Once upon a time, I viewed science fiction and fantasy as two distinctly separate genres, but that all changed once I happened upon the works of Jack Vance. With Tales of the Dying Earth, Vance made me realize that the two could, in a way, work together, and I had to hunt down more examples. I found them, plus so much more, in THE JACK VANCE TREASURY, a hardcover collection packed full of novellas and short stories. Included are several more sci-fi/fantasy blends, such as "The Dragon Masters", "The Miracle Workers", "The Moon Moth", and "The Last Castle". These stories are much stronger examples of genre-blending than what is presented in the Dying Earth tales, and they are truly outstanding.
In addition, several of Vance's straight sci-fi tales are included, such as "Sail 25", "The Gift of Gab", "Noise", "The Kokod Warriors", and "The Mitr". "The Men Return", "The New Prime", and "The Secret" could also be considered sci-fi, but not in the standard sense. Also included are three of the aforementioned Dying Earth tales - "Liane the Wayfarer", "Guyal of Sfere", and "Morreion" - as well as "Overworld", "The Sorcerer Pharesm", and "The Bagful of Dreams" (three excerpts from the Cugel adventures).

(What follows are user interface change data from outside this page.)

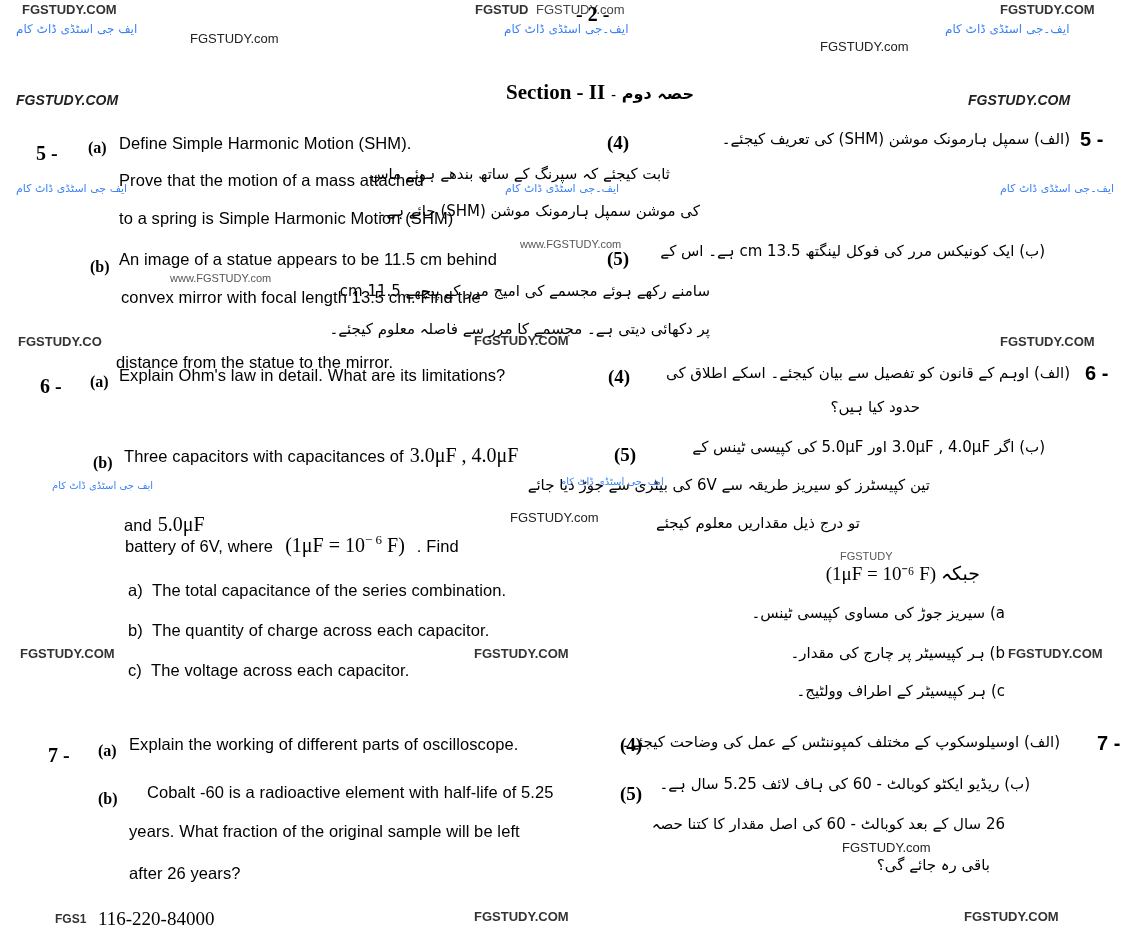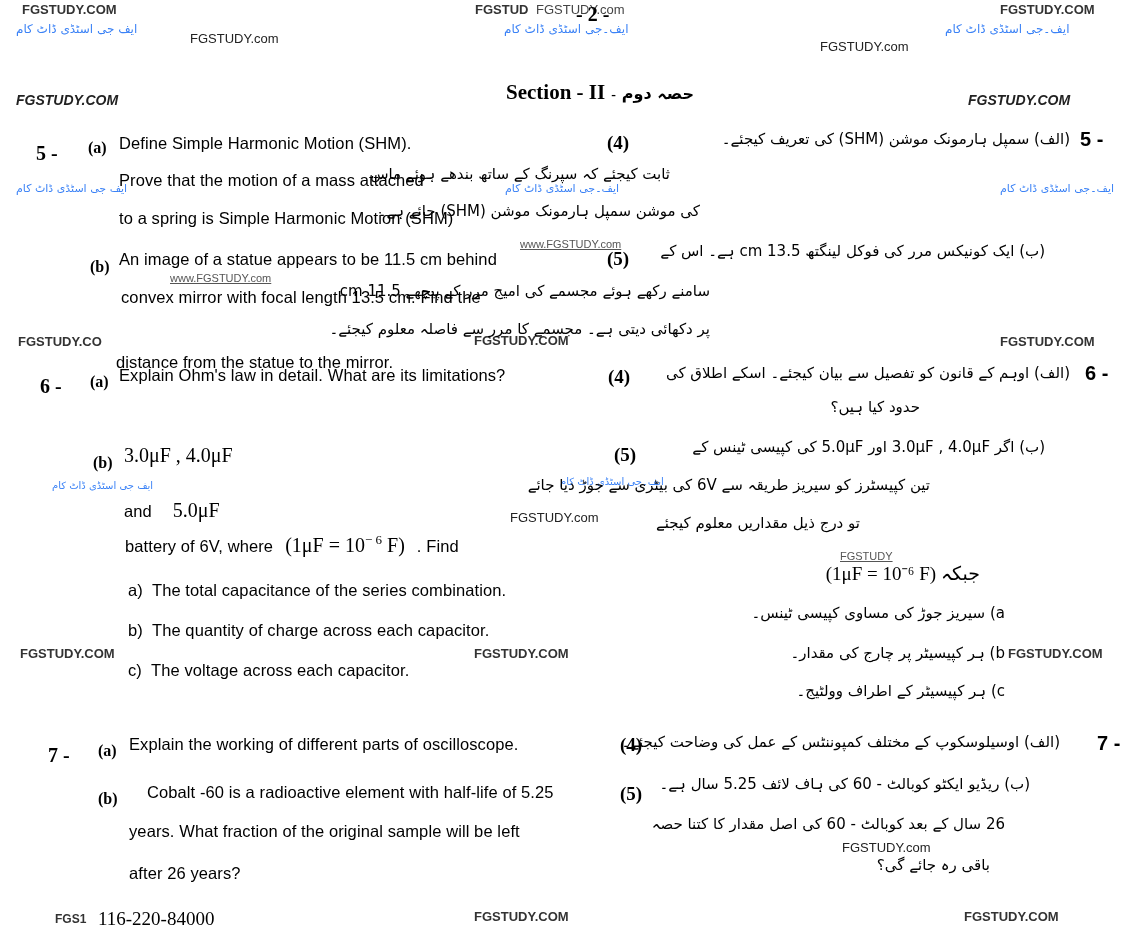"www.FGSTUDY.com" .wm-tiny { text-decoration: underline -> none }
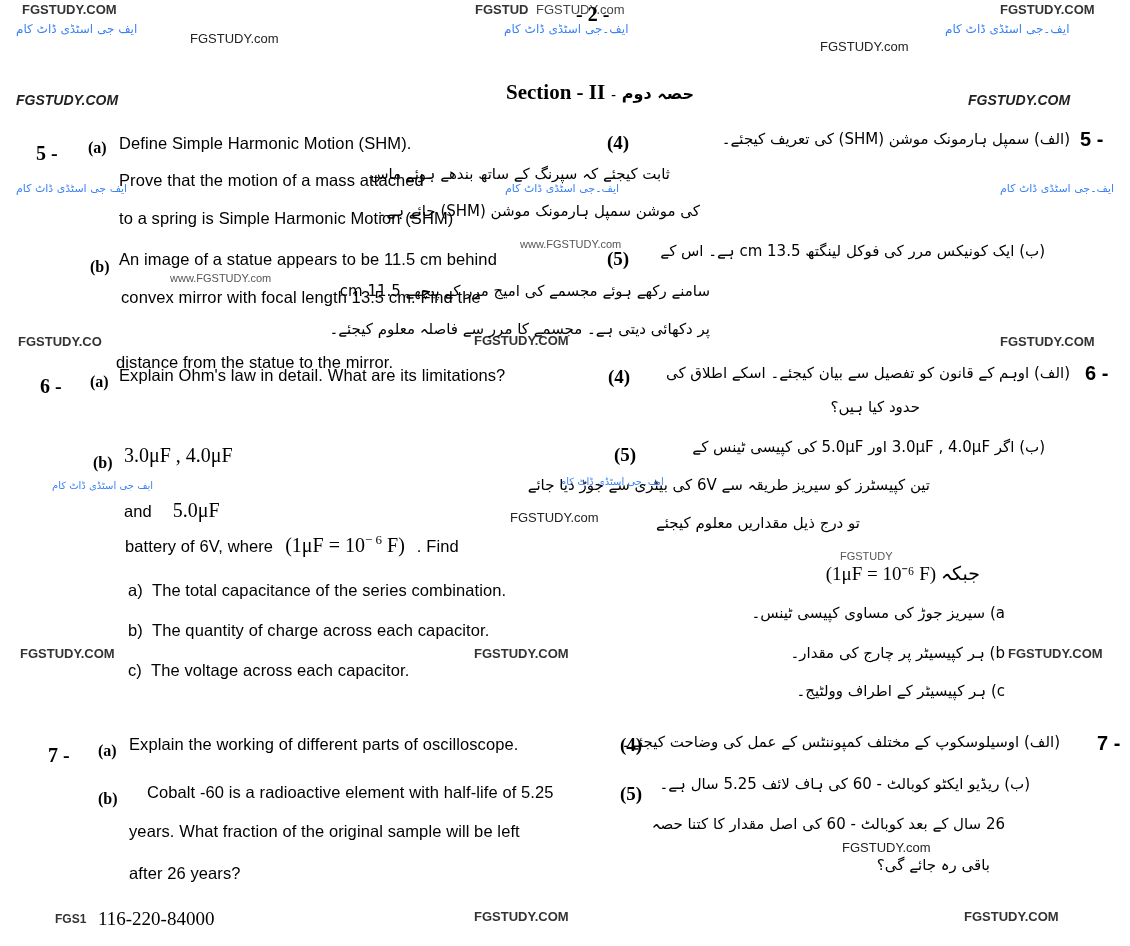"Three capacitors with capacitances of" span.en { html: none -> <span>Three capacitors with capacitances of</span> }
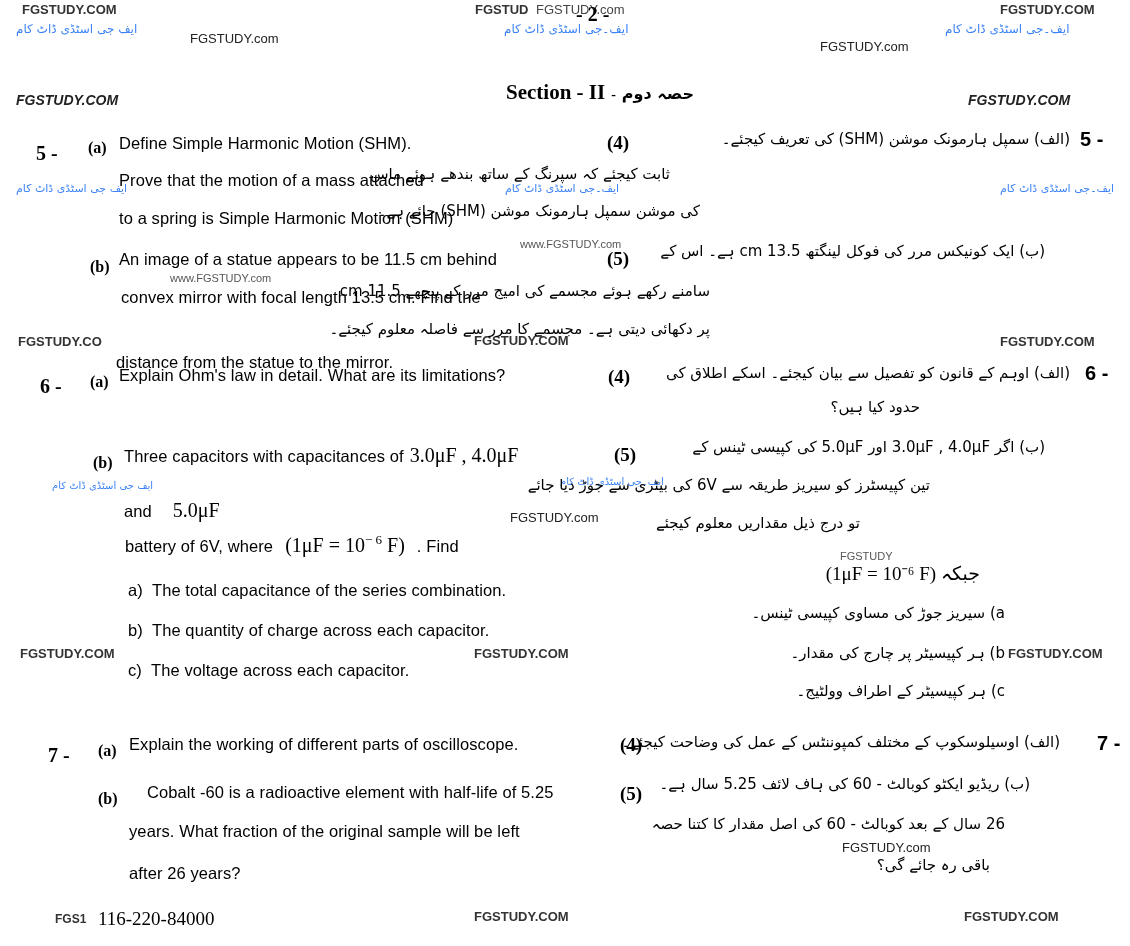"and" div.abs { gap: 21px -> 6px; top: 499px -> 513px }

As this collection includes work from a approximate 20-year period [1951 - 1973?], the quality varies, but there's really not a weak story in the bunch. They're all extremely creative and are definitely not your run-of-the-mill filler material. Many of the stories in this book eschew theatrics or action in favor of weighty topics: genetic engineering, language, the scientific method, and alien psychology, just to name a few. One thing that I admire about Vance's style is how richly he fleshes out his characters and concepts - the man is a "world builder" in the truest sense of the term, creating fascinating alien cultures and settings. As a result, I was pulled deeply into these stories, and once they ended, I had a hard time leaving. Another thing I admire about his style, and this is made all the more amazing when considering the first, is its brevity - many of the concepts in these stories could have easily been expanded into turgid full-length novels by a lesser writer, but Vance gives the reader just the right amount of material to make his point and then moves on to something else. I appreciate this highly, as it's a skill that many of today's authors unfortunately lack. Each story contains an afterword of sorts by Vance, a few of which provide insight to what was just read; however, the bulk of them appear to be random quotes.
This book has apparently entered the realm of remainders, so you can probably score a mint copy for a fraction of the cover price if you cast your net widely enough. Don't be tempted to pay inflated prices!